Extração de DNA genômico de tecidos foliares maduros de espécies nativas do cerrado

Abstract

(Genomic DNA extraction from mature leaf tissue of native species). Great amounts of contaminants in DNA samples hamper the extraction of high-quality genomic DNA. The main problem is the presence of polysaccharides, phenols and other secondary metabolites that impair the DNA isolation procedure and subsequent application, by inhibiting the Taq DNA polymerase and restriction enzyme activity. This study describes a modified procedure based on hexadecyltrimethylammonium (CTAB) from which genomic DNA, appropriate for subsequent manipulation such as PCR reactions and restriction enzyme digestion, is derived. This protocol uses different β-mercaptoethanol concentrations in the extraction buffer (0.0; 0.2; 10; 15; 25 and 50 uL β-mercaptoethanol/ml from the extraction buffer: 100mM Tris-HCl, pH 8; 20 mM EDTA, 1.4 M NaCl; 2% CTAB; 1% PVP).
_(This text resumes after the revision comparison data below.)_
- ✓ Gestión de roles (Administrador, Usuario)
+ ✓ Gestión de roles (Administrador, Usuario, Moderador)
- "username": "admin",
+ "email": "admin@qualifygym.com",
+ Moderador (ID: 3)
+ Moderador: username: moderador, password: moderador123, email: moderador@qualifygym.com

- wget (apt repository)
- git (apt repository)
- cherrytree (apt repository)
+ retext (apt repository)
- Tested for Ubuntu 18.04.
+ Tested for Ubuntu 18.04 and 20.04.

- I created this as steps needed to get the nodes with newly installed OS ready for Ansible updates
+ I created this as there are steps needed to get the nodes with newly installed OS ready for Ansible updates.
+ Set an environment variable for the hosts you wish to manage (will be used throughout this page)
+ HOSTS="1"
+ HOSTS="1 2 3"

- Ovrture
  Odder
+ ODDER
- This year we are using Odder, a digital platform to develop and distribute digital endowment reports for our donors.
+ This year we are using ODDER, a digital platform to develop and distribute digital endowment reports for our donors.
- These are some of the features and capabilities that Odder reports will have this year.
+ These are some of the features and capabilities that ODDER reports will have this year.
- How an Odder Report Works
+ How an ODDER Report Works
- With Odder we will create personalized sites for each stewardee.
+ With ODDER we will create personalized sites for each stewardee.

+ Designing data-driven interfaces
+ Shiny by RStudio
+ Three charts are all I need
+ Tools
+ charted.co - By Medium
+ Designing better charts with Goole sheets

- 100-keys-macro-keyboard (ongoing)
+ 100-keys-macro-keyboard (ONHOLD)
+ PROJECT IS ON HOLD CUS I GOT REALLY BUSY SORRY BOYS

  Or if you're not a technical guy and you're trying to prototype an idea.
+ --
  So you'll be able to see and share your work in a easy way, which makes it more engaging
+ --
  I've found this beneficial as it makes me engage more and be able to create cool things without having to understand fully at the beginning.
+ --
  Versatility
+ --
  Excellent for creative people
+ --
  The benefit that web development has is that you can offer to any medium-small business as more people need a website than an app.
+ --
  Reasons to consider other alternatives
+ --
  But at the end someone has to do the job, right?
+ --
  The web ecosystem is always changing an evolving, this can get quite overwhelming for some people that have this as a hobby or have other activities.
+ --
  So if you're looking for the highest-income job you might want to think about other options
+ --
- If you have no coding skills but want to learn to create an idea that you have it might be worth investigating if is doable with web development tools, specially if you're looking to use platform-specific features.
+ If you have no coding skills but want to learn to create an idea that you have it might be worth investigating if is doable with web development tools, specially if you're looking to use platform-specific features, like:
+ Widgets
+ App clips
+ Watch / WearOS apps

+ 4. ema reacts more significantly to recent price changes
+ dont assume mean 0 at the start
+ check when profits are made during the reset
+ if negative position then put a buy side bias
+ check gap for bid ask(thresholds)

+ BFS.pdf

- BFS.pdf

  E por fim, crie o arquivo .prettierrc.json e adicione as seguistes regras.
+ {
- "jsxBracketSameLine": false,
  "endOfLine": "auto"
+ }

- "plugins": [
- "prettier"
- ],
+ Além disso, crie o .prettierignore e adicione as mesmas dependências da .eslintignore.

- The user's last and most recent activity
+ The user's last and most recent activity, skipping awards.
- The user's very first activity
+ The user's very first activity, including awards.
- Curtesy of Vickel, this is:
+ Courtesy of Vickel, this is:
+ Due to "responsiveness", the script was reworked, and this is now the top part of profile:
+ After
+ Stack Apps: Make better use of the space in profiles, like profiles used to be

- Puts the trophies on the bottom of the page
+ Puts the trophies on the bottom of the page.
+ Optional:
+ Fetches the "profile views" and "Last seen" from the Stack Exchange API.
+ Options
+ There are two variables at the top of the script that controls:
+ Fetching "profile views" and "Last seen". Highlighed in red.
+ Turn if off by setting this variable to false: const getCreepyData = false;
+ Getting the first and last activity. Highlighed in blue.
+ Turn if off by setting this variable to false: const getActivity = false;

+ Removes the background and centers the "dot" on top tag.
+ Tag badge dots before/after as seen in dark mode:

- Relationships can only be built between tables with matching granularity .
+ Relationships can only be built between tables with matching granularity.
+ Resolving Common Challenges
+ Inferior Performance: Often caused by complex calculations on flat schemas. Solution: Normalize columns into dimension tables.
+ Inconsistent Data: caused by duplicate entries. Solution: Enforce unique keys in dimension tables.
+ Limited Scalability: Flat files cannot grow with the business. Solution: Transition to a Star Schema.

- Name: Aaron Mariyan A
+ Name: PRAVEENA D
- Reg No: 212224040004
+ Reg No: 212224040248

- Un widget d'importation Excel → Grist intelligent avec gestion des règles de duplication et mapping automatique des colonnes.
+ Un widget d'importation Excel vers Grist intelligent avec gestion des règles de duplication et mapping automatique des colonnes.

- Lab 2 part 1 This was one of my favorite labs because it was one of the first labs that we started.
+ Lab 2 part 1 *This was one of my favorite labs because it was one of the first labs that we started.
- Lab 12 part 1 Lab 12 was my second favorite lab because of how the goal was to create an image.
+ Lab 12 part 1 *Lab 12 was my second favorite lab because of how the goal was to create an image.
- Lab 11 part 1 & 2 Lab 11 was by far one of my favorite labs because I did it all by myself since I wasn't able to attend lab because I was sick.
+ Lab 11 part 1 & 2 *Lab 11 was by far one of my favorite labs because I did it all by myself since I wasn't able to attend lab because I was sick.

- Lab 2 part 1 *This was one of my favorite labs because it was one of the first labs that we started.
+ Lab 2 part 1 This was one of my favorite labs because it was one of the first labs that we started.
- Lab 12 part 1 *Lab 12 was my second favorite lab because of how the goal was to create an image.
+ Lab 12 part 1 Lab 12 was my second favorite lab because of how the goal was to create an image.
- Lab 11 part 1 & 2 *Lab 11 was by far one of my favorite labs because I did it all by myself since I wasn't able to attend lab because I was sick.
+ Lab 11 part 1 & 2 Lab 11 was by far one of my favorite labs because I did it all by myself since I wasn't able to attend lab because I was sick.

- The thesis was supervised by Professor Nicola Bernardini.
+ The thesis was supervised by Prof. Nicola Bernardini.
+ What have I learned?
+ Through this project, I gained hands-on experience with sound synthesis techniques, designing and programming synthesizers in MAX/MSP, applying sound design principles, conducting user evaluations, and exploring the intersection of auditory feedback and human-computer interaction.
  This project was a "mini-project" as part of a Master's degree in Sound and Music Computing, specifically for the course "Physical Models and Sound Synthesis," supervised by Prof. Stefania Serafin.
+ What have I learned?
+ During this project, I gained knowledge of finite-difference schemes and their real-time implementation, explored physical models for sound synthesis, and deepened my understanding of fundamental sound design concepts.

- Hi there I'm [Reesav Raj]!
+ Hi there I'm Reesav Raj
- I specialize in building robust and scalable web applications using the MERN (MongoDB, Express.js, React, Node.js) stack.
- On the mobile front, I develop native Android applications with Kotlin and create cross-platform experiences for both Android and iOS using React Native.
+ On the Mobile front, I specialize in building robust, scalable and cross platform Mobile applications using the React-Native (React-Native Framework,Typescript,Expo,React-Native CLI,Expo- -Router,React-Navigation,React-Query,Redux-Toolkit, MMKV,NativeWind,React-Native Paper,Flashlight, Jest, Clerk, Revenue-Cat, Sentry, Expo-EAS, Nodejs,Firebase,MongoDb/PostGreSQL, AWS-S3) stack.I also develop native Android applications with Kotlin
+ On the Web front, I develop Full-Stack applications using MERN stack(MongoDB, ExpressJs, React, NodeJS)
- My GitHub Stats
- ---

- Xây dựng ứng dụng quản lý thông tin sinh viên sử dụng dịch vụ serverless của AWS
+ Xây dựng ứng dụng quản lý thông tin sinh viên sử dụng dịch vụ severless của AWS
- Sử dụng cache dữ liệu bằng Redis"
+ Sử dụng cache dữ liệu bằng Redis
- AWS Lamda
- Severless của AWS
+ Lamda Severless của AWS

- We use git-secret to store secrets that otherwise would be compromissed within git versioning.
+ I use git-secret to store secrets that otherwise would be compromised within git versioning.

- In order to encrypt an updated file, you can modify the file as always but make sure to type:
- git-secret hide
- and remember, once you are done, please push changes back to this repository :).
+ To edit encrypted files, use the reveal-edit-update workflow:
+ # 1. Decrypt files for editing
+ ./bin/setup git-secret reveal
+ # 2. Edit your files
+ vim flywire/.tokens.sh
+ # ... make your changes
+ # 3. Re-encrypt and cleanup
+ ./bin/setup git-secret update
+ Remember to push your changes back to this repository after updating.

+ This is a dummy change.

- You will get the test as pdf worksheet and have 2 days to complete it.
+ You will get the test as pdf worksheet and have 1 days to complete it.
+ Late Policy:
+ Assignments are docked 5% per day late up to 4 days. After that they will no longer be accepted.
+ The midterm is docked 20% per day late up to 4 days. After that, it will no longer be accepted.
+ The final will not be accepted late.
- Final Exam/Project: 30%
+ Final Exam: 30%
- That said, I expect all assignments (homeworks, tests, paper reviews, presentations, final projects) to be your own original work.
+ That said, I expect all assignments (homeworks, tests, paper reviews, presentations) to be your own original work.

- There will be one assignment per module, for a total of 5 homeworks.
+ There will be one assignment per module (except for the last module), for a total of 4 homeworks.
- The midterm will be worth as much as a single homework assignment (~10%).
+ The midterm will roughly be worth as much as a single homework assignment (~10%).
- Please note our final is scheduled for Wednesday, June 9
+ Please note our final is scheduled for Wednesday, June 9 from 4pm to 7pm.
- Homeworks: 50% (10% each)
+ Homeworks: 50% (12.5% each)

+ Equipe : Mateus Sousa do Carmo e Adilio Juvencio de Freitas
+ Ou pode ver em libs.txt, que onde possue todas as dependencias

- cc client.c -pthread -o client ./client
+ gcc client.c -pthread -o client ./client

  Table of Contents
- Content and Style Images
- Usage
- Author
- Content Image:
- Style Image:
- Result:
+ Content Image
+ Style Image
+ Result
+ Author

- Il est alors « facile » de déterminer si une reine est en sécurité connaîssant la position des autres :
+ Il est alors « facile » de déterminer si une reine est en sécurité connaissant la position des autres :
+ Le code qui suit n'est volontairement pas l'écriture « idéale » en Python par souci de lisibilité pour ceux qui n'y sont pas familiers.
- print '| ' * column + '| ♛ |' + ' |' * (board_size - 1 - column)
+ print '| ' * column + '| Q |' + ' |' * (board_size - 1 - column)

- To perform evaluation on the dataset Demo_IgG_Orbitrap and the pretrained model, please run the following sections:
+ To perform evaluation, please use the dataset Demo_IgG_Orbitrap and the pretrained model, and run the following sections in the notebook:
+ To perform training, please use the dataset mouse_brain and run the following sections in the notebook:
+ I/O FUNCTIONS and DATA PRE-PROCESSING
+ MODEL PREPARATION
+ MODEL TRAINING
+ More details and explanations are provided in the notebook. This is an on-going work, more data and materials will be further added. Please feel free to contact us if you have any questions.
The procedure was tested on mature leaves of Annona crassiflora (araticum), Eugenia dysenterica (cagaita), Anacardium humilis (caju-do-campo), Hancornia speciosa (mangaba) e Caryocar brasiliensis (pequi).The protocol was efficient in the isolation of polysaccharide and polyphenol-free DNA of high molecular weight using β-mercaptoethanol concentrations of over 1% in the extraction buffer. The purity of thereby isolated DNA isolated was high according to the digestion analyses by PCR restriction and amplification.